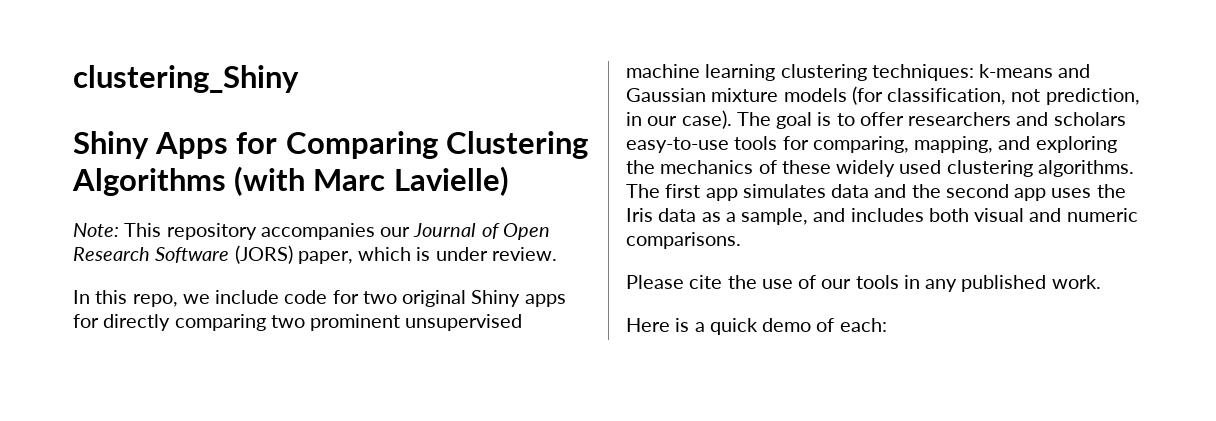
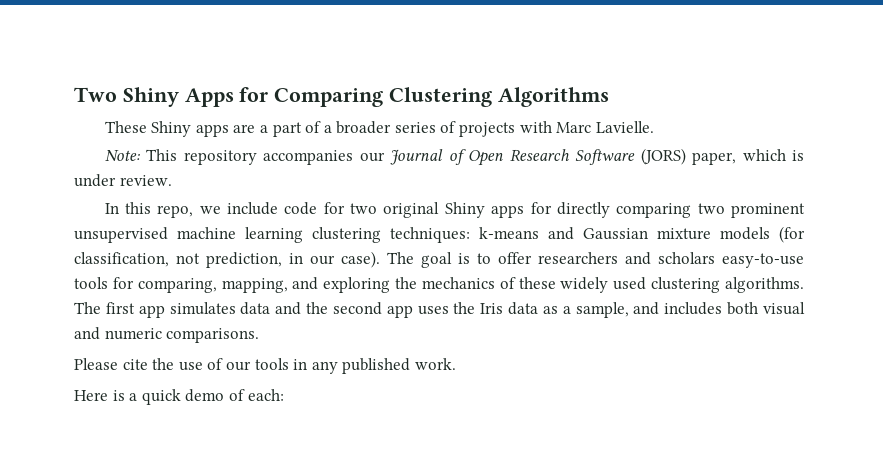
[73,65,299,93] clustering_Shiny // -> [74,87,117,102] Two
[234,166,509,196] (with Marc Lavielle) -> [104,121,654,137] // These Shiny apps are a part of a broader series of projects with Marc Lavielle.

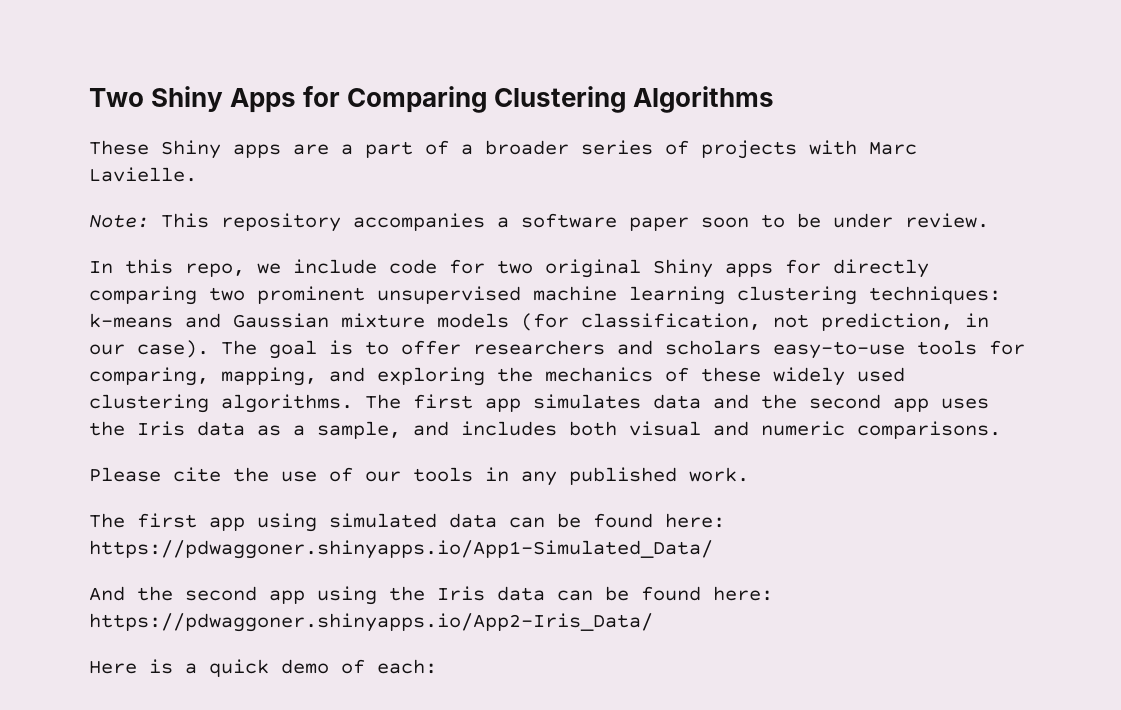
[359,148,804,166] our Journal of Open Research Software (JORS) paper, which is -> [497,213,821,231] a software paper soon to be
(456, 364) none -> [89,513,725,532] [89,540,713,559] [89,586,773,605] [89,613,653,632] // The first app using simulated data can be found here: https://pdwaggoner.shinyapps.io/App1-Simulated_Data/ // And the second app using the Iris data can be found here: https://pdwaggoner.shinyapps.io/App2-Iris_Data/

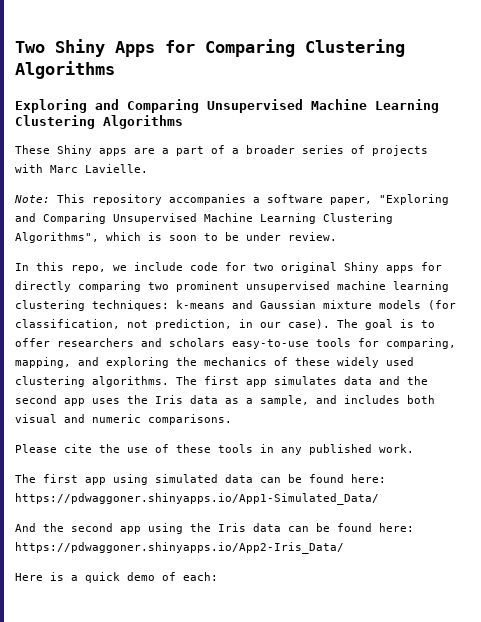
(775, 99) none -> [15,99,439,113] [15,115,183,129] // Exploring and Comparing Unsupervised Machine Learning Clustering Algorithms
[629,217,689,231] paper -> [330,194,449,205] [15,213,393,224] [15,232,162,243] paper, "Exploring and Comparing Unsupervised Machine Learning Clustering Algorithms", which is
[365,471,401,482] our -> [176,444,211,453] these

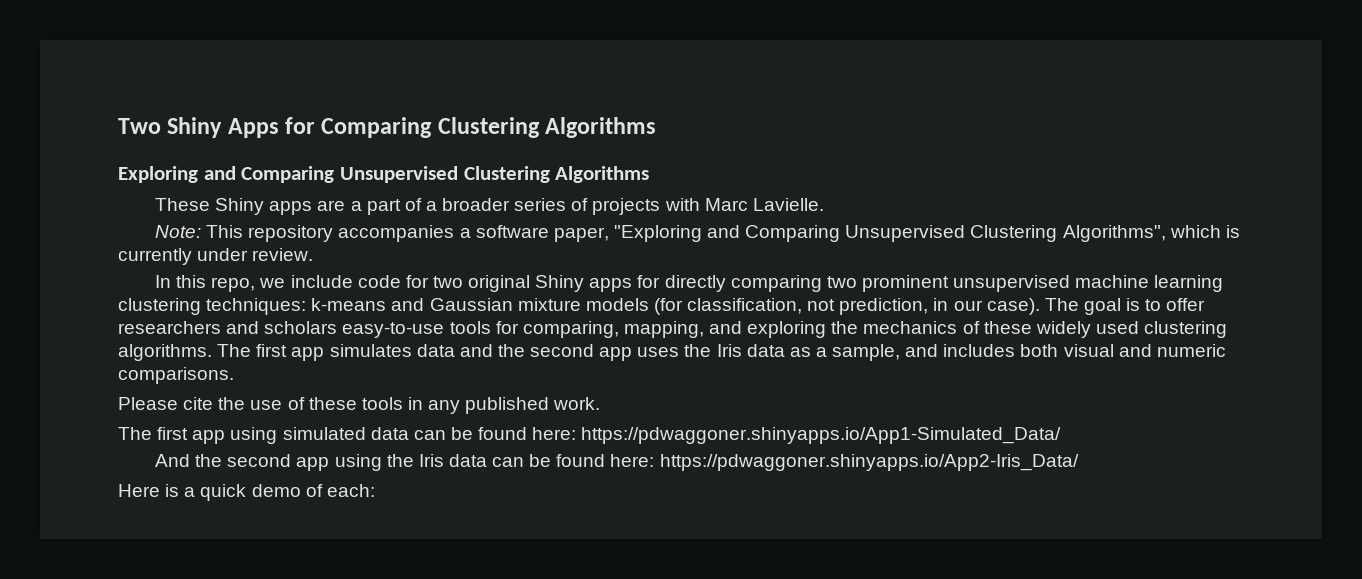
[311,99,439,113] Machine Learning -> (459, 174) none
[204,213,316,224] Machine Learning -> (966, 233) none
[169,232,239,241] soon to be -> [118,248,192,265] currently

::::

TASK PROMPT:
Could you reproduce exactly the lines from the first line of the listing through the line containing "[359,148,804,166] our Journal", both included, with pictures left out?

WRITTEN SOLUTION:
[73,65,299,93] clustering_Shiny // -> [74,87,117,102] Two
[234,166,509,196] (with Marc Lavielle) -> [104,121,654,137] // These Shiny apps are a part of a broader series of projects with Marc Lavielle.

[359,148,804,166] our Journal of Open Research Software (JORS) paper, which is -> [497,213,821,231] a software paper soon to be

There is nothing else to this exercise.